Sugar in Fruits and Veggies: reason to assess your intake

There's no denying the incredible health benefits that can be derived from eating fruits and vegetables. Their vitamins and minerals work to keep our bodies functioning properly, so eating them regularly is pretty crucial. We mustn't forget, though, that getting in too much of a good thing can be bad, and all-ntaural, healthy foods are no exception.

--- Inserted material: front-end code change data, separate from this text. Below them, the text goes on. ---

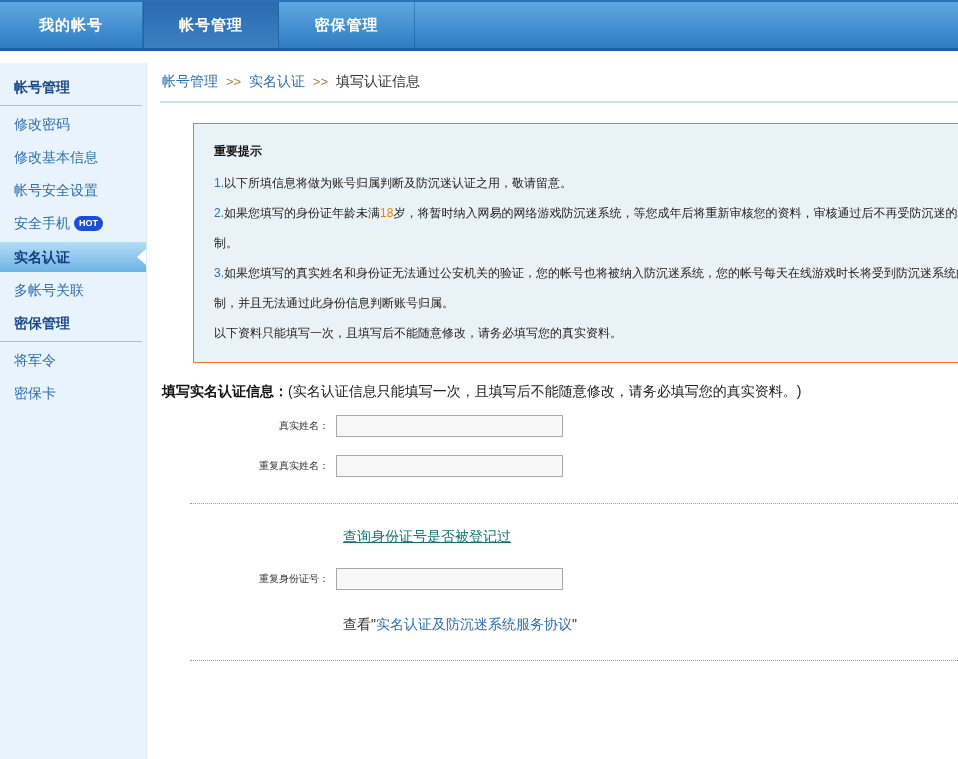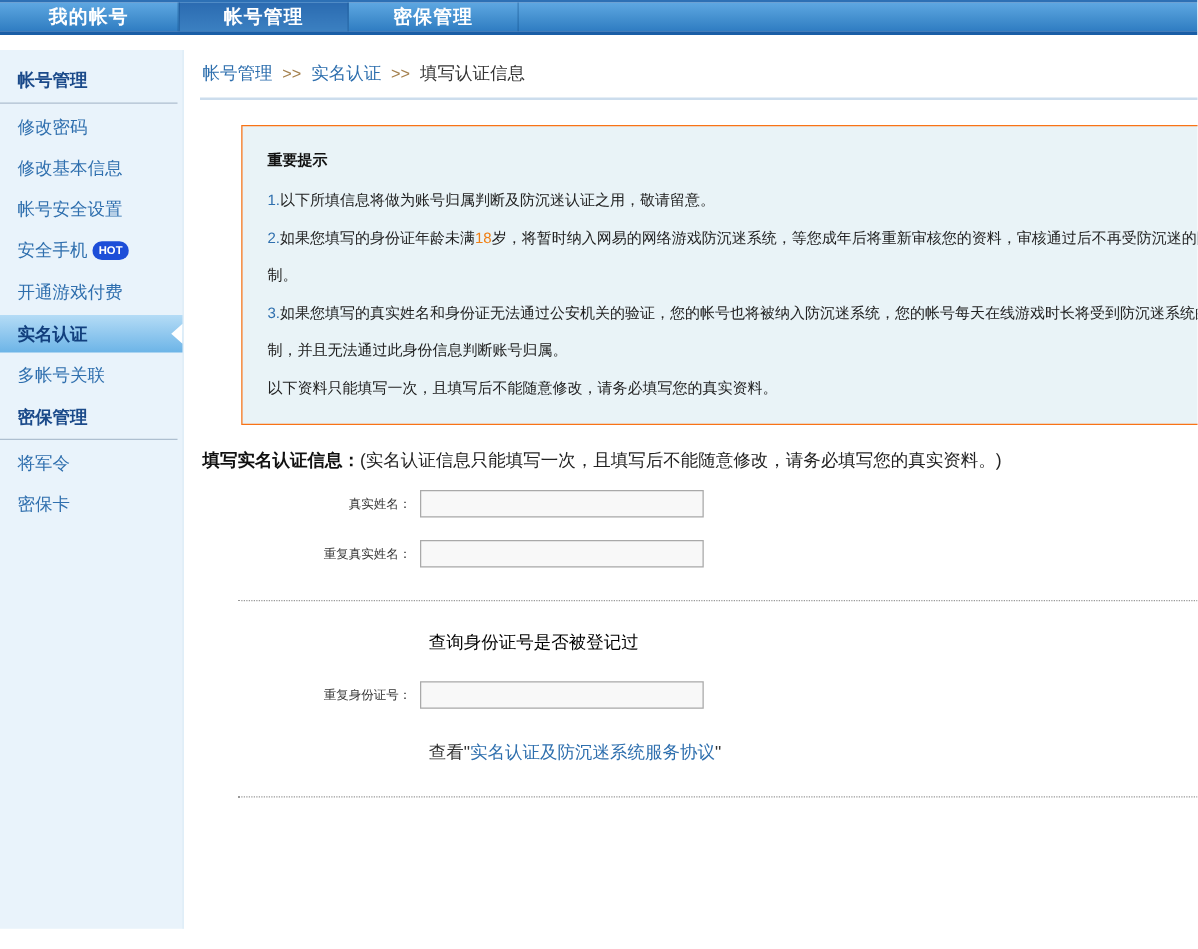"我的帐号" .topnav { height: 28px -> 51px }
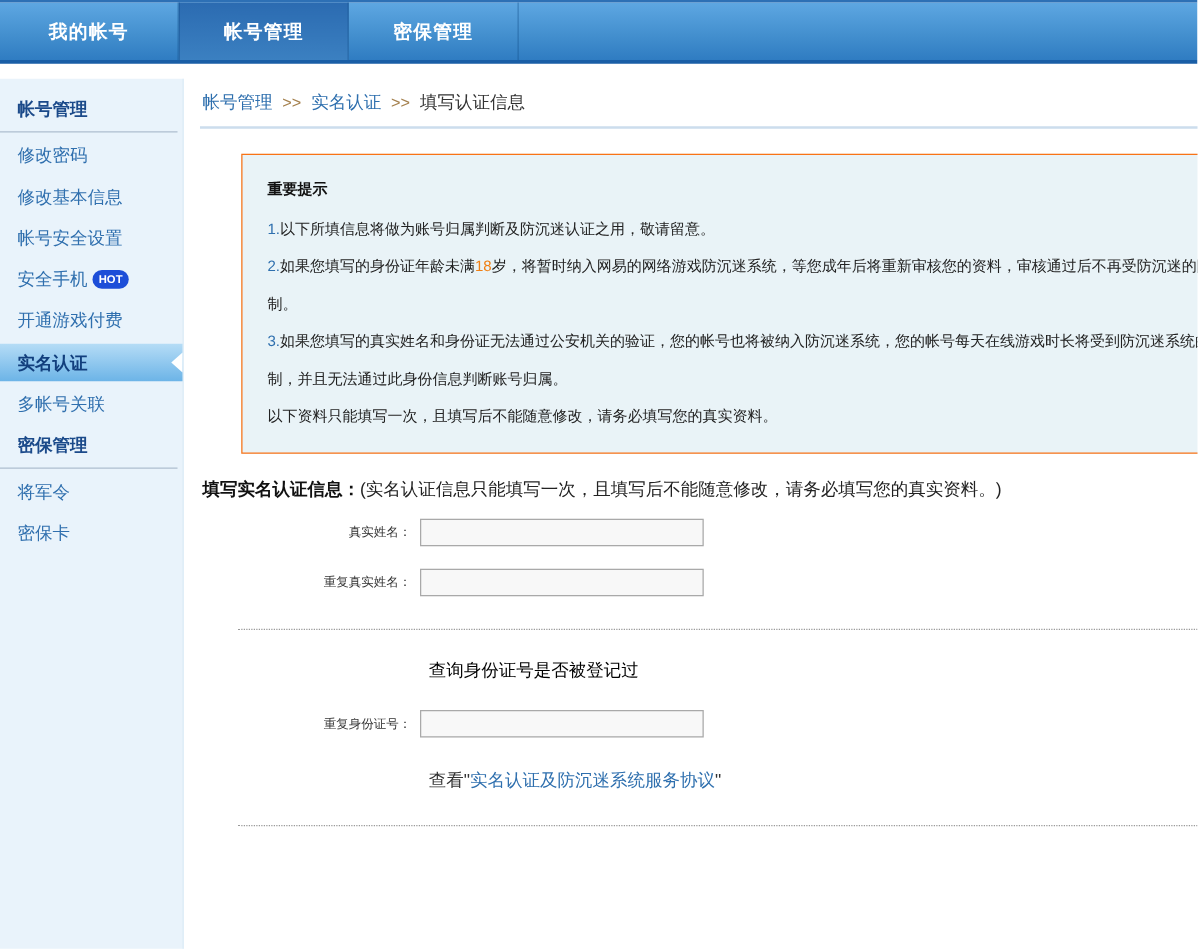"开通游戏付费" div.side-item { html: <div>开通游戏付费</div> -> none }
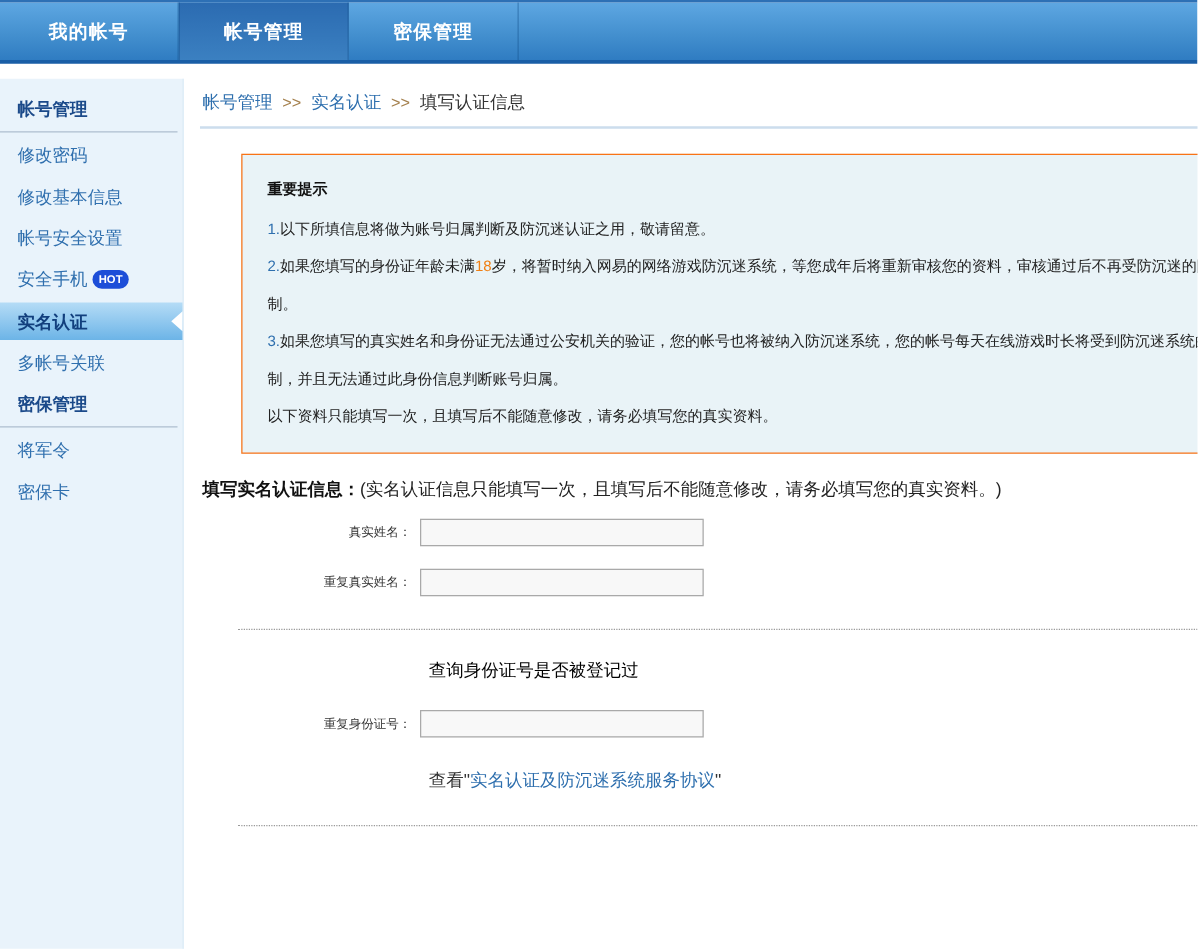"查询身份证号是否被登记过" .check-link { color: #000000 -> #0f766e; text-decoration: none -> underline }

Excessive fruit and veggie consumption can have harmful effects, these being induced by factors such as overloading on a certain compound (from what I've read, this requires highly excessive intake) or from consuming too much fructose, the form of sugar found naturally in fruits and vegetables. (Though it's more prevalent in fruit, it's worth noting that veggies contain it, as well.)

Diets high in sugar have been associated with unwarranted weight gain, diabetes, and heart disease, so it's not a bad idea to familiarize yourself with the sugar content of the produce you eat. This way, you can get an idea of which you may want to eat in lesser quantities or which you may want to alternate among to balance your sugar intake.  I'm not recommending that you ditch those higher in sugar (I wouldn't dream of giving up apples; they're a great source of fiber and diease-fighting phytonutrients!), but instead to cut back if you're taking in too much of the sweet stuff. It's best to get in a good variety of fruits and veggies, anyways!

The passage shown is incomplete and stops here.